╭─ SUPPLIED DATA

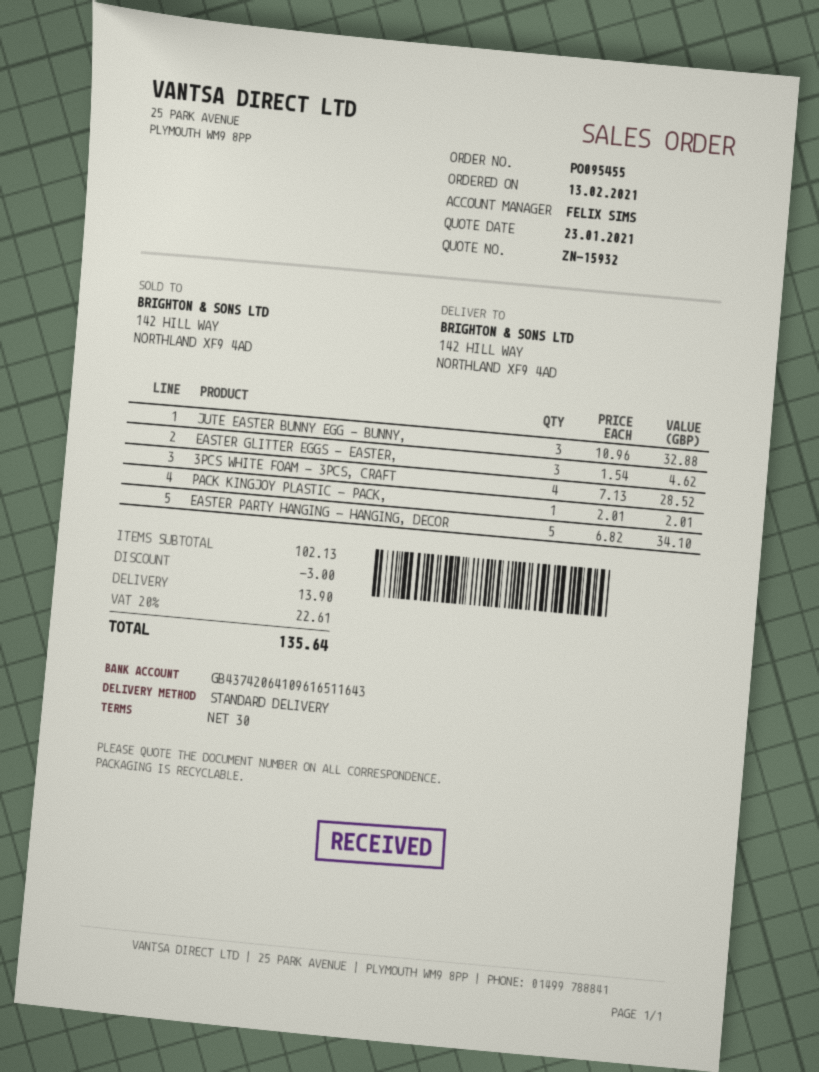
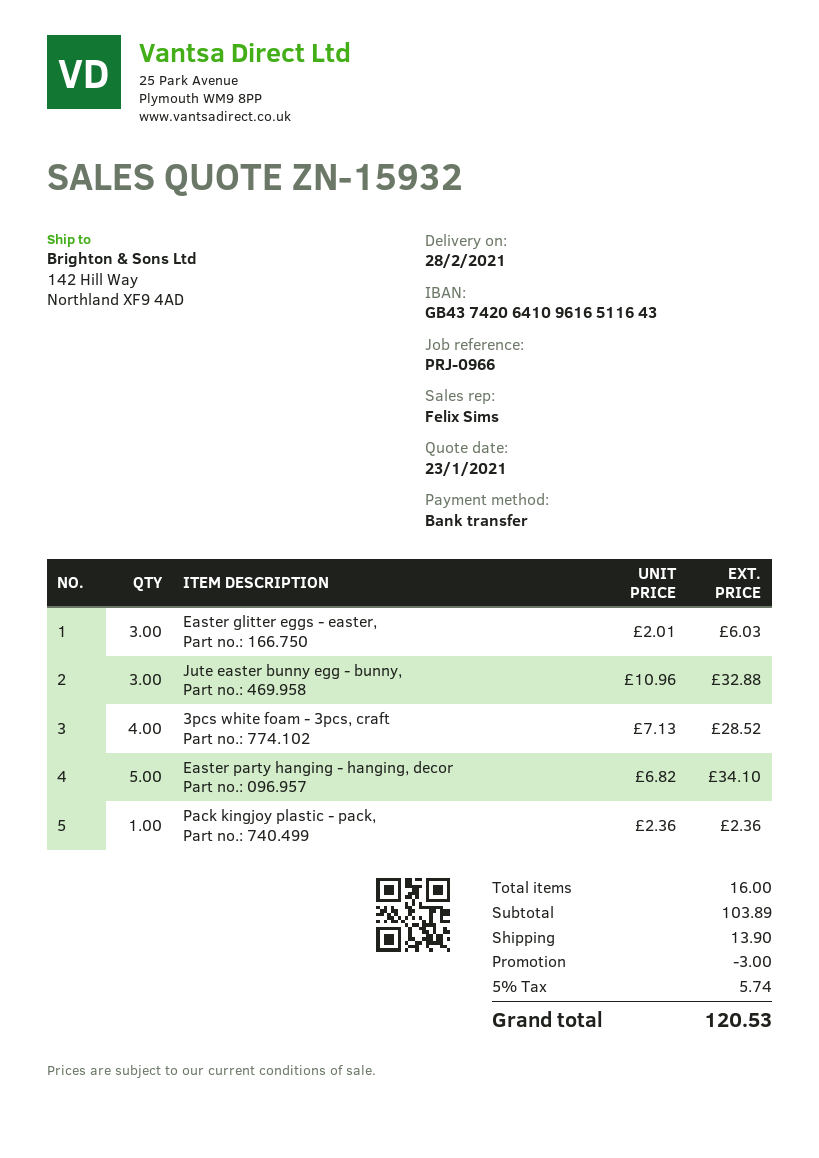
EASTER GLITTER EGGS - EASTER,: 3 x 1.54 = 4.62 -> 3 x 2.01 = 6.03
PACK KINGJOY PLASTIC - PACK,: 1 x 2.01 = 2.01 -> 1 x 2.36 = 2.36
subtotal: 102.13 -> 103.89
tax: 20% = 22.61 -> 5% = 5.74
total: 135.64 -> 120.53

╰─

• [EXERCISE GOAL] Copy out all of the data word for word. Do not carry over any picture.

• [RESULT OF THE EXERCISE]
EASTER GLITTER EGGS - EASTER,: 3 x 1.54 = 4.62 -> 3 x 2.01 = 6.03
PACK KINGJOY PLASTIC - PACK,: 1 x 2.01 = 2.01 -> 1 x 2.36 = 2.36
subtotal: 102.13 -> 103.89
tax: 20% = 22.61 -> 5% = 5.74
total: 135.64 -> 120.53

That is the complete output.